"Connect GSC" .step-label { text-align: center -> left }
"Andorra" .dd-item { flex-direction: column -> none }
........
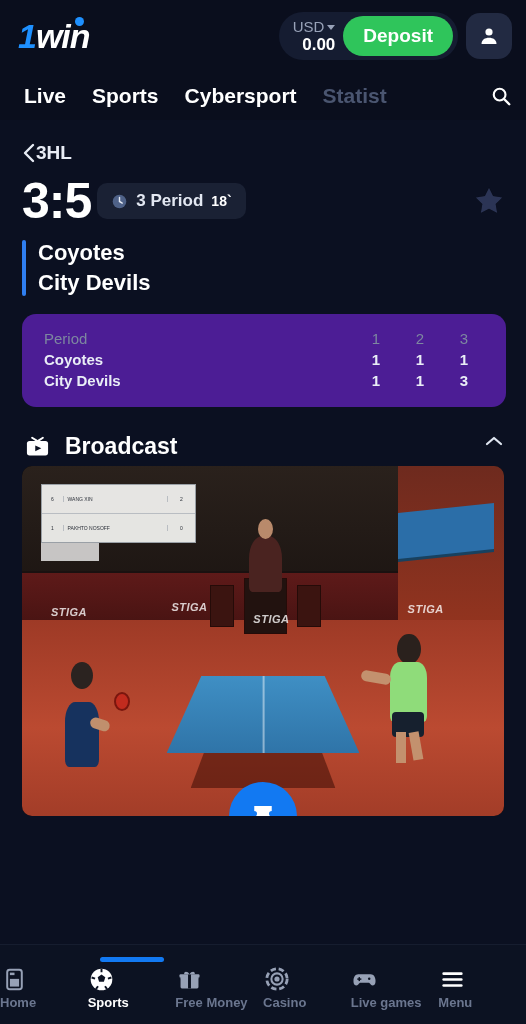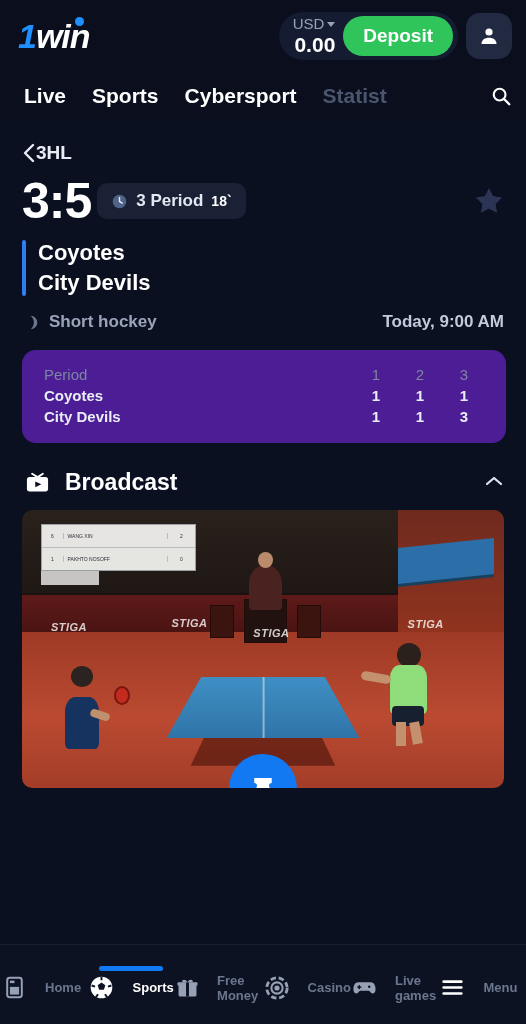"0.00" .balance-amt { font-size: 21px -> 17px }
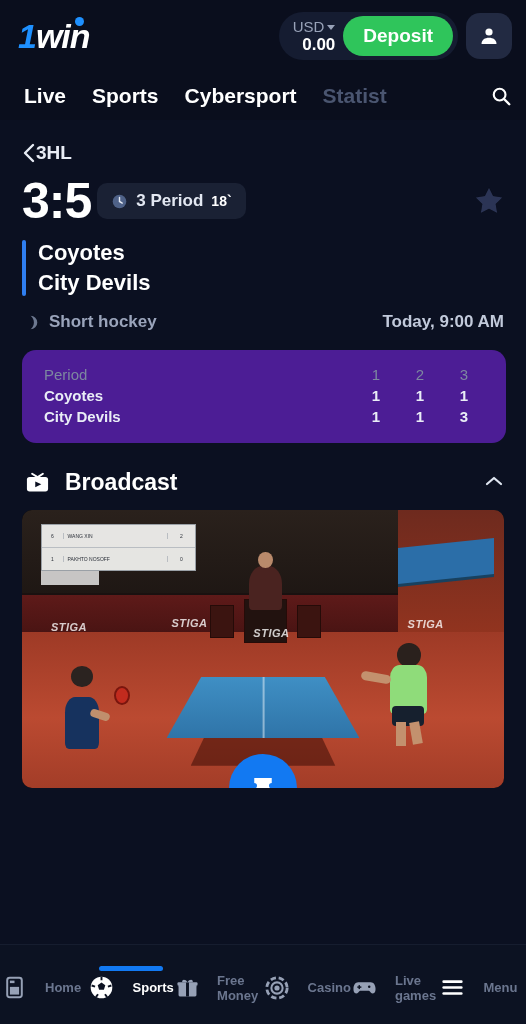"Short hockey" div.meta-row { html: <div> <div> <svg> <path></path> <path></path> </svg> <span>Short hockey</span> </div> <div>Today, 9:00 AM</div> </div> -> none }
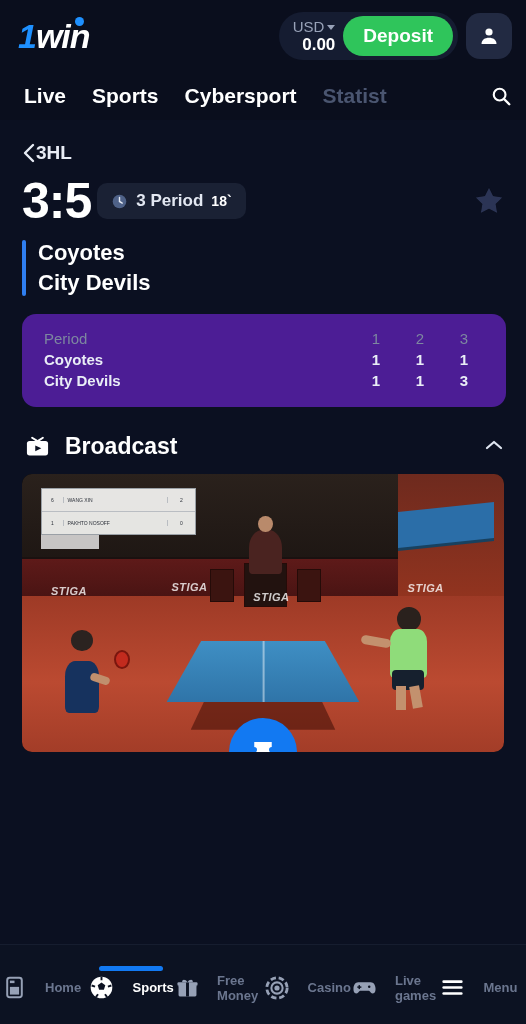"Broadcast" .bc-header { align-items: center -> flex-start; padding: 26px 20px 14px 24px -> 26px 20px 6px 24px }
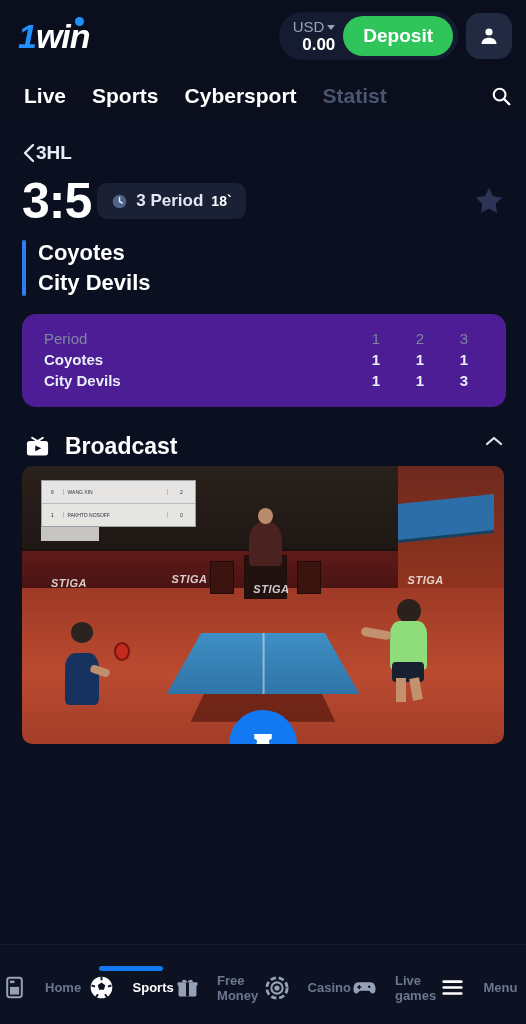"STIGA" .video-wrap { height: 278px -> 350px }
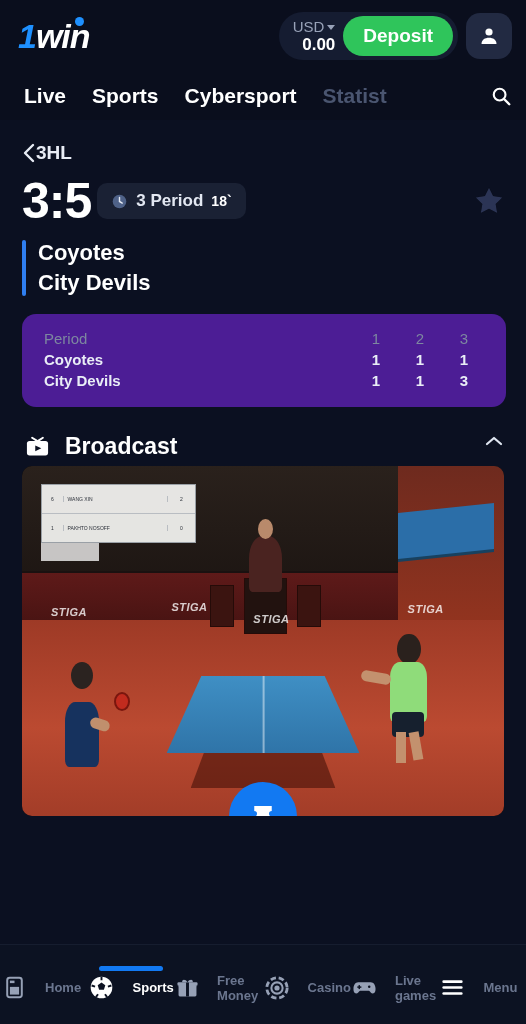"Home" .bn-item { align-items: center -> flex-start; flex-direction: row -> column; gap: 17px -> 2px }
........
WORK REQUEST: Return the lines above from the one with "font-size: 21px ->" through the one with "flex-start; flex-direction: row", verbatim and nothing else. Omit every picture.

PROBLEM SOLUTION:
"0.00" .balance-amt { font-size: 21px -> 17px }
"Short hockey" div.meta-row { html: <div> <div> <svg> <path></path> <path></path> </svg> <span>Short hockey</span> </div> <div>Today, 9:00 AM</div> </div> -> none }
"Broadcast" .bc-header { align-items: center -> flex-start; padding: 26px 20px 14px 24px -> 26px 20px 6px 24px }
"STIGA" .video-wrap { height: 278px -> 350px }
"Home" .bn-item { align-items: center -> flex-start; flex-direction: row -> column; gap: 17px -> 2px }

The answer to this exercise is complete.